Neither approach seemed to appeal to Justice Alito, who joined the court in 2006. He did not say so, but he had been here before.
“The facts here are quite extreme,” he said last year to a lawyer for Albert Holland, a death row inmate in Florida, “but I am troubled by where you think the line should be drawn.”
It was another missed-deadline case, and the court voted 7-to-2 to require an appeals court to have another look at it. (Justices Antonin Scalia and Clarence Thomas dissented.)
The majority said little more, though, than that the appeals court had used too restrictive a standard in deciding whether to stick to the deadline. That left Justice Alito unsatisfied.
“Although I agree that the court of appeals applied the wrong standard,” Justice Alito wrote in a concurrence joined by no other justice, “I think that the majority does not do enough to explain the right standard.”
He proposed some principles that could be used in other cases. Courts may waive deadlines, he suggested, when two things have happened: the lawyer stopped working, effectively abandoning the client, and the client promptly tried to set matters right. That is not the only possible approach, of course, but it has the virtue of clarity, of providing guidance to the lower courts.
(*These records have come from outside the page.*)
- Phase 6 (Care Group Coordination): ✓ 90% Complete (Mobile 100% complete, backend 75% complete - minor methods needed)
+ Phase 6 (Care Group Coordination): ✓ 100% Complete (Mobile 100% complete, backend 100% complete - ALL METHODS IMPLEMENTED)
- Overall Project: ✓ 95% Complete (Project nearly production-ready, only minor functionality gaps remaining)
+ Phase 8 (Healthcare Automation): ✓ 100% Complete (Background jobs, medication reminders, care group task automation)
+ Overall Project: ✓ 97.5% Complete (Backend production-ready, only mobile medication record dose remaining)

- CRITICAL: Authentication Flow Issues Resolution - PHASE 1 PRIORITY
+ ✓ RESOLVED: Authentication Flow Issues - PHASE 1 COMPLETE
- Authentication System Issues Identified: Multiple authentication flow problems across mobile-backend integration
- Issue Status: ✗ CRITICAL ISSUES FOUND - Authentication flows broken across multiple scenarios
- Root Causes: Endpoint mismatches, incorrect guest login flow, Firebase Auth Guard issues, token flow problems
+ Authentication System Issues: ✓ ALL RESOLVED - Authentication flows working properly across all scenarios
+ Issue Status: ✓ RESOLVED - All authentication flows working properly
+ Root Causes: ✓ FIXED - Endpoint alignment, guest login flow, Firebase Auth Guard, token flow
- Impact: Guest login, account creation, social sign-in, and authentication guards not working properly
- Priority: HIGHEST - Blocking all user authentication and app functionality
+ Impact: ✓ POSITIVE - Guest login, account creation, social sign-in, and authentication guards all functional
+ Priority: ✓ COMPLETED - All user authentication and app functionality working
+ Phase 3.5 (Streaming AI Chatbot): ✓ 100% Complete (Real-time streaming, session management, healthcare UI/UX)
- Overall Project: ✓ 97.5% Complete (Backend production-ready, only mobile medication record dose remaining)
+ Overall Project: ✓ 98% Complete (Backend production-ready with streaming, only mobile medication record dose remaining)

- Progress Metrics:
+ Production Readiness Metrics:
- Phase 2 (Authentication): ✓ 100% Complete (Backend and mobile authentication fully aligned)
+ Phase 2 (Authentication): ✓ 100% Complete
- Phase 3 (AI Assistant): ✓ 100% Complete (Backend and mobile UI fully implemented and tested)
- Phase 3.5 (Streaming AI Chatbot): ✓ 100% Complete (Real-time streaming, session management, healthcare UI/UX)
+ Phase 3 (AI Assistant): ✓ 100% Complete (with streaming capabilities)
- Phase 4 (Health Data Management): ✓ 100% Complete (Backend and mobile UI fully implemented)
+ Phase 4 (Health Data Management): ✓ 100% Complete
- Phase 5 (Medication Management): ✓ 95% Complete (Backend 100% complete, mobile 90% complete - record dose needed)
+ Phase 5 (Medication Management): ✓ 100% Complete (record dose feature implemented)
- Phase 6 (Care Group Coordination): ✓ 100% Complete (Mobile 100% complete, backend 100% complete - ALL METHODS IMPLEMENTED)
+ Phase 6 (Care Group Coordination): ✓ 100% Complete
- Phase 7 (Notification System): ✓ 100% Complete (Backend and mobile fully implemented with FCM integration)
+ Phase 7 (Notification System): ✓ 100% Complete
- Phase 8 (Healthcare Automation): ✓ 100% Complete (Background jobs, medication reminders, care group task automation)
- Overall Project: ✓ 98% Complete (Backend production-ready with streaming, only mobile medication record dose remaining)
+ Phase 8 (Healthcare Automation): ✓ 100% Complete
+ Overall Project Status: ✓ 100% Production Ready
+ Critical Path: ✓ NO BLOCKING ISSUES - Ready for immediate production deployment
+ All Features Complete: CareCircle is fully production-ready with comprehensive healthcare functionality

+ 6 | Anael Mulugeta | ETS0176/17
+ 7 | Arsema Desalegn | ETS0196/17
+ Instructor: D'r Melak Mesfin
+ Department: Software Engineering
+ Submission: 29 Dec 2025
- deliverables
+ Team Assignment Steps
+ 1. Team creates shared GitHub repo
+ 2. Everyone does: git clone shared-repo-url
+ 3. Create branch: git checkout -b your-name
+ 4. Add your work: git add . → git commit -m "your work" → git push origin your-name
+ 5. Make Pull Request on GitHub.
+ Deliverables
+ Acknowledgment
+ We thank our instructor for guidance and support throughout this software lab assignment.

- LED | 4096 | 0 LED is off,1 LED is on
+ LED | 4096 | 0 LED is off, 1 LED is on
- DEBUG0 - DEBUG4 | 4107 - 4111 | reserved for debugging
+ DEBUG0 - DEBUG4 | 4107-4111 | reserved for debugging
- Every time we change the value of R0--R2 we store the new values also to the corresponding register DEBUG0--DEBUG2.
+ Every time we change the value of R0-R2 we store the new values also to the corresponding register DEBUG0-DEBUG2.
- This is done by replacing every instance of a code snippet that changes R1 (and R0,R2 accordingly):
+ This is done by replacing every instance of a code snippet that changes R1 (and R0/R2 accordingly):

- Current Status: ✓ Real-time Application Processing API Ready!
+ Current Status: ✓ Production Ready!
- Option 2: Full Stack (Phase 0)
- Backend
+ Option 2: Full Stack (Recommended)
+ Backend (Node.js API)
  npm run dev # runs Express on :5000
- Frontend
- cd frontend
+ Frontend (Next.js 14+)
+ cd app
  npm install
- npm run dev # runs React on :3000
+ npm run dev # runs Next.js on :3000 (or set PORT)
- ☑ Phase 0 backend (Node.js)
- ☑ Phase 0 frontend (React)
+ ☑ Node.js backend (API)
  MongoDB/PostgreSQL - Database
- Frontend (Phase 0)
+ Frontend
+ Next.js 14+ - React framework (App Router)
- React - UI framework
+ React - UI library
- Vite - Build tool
The same dynamic was at work in the case of Jose Padilla, a native of Honduras who had lived in the United States for 40 years when he was arrested in Kentucky with more than 1,000 pounds of marijuana in his truck. Mr. Padilla said he pleaded guilty to drug trafficking based on bad advice from a lawyer. The lawyer falsely told him, Mr. Padilla said, that he would not be deported after he served his prison sentence.
“Your argument has an appeal,” Justice Alito told Mr. Padilla’s lawyer at the argument in 2009, “because removal is such a harsh consequence, particularly for someone like your client who had been in the United States for a long time.”
But, again, Justice Alito worried about the consequences of a decision for Mr. Padilla. Would all sorts of guilty pleas be subject to challenges based on after-the-fact assertions of bad advice? “I mean,” Justice Alito asked, “how are those cases going to be handled?”
Mr. Padilla won. As in the Holland case, the vote was 7-to-2, with Justices Scalia and Thomas dissenting. The majority said that criminal lawyers had an obligation to advise clients about at least some consequences of their pleas. Justice Alito issued another concurrence.
He complained that the majority’s “vague, halfway test will lead to much confusion and needless litigation.” He proposed instead that only “affirmative misadvice” about deportation should count, which is, if nothing else, a clean line.
In a 1958 lecture, Judge Learned Hand, a towering presence on the federal appeals court in New York, recalled saying goodbye to Justice Oliver Wendell Holmes Jr. as the justice left for the Supreme Court.
“I wanted to provoke a response,” Judge Hand said, “so as he walked off, I said to him: ‘Well, sir, goodbye. Do justice!’ ”
Justice Holmes gave a sharp retort: “That is not my job. My job is to play the game according to the rules.”
Justice Alito struggles to bridge the gap. He wants to do both.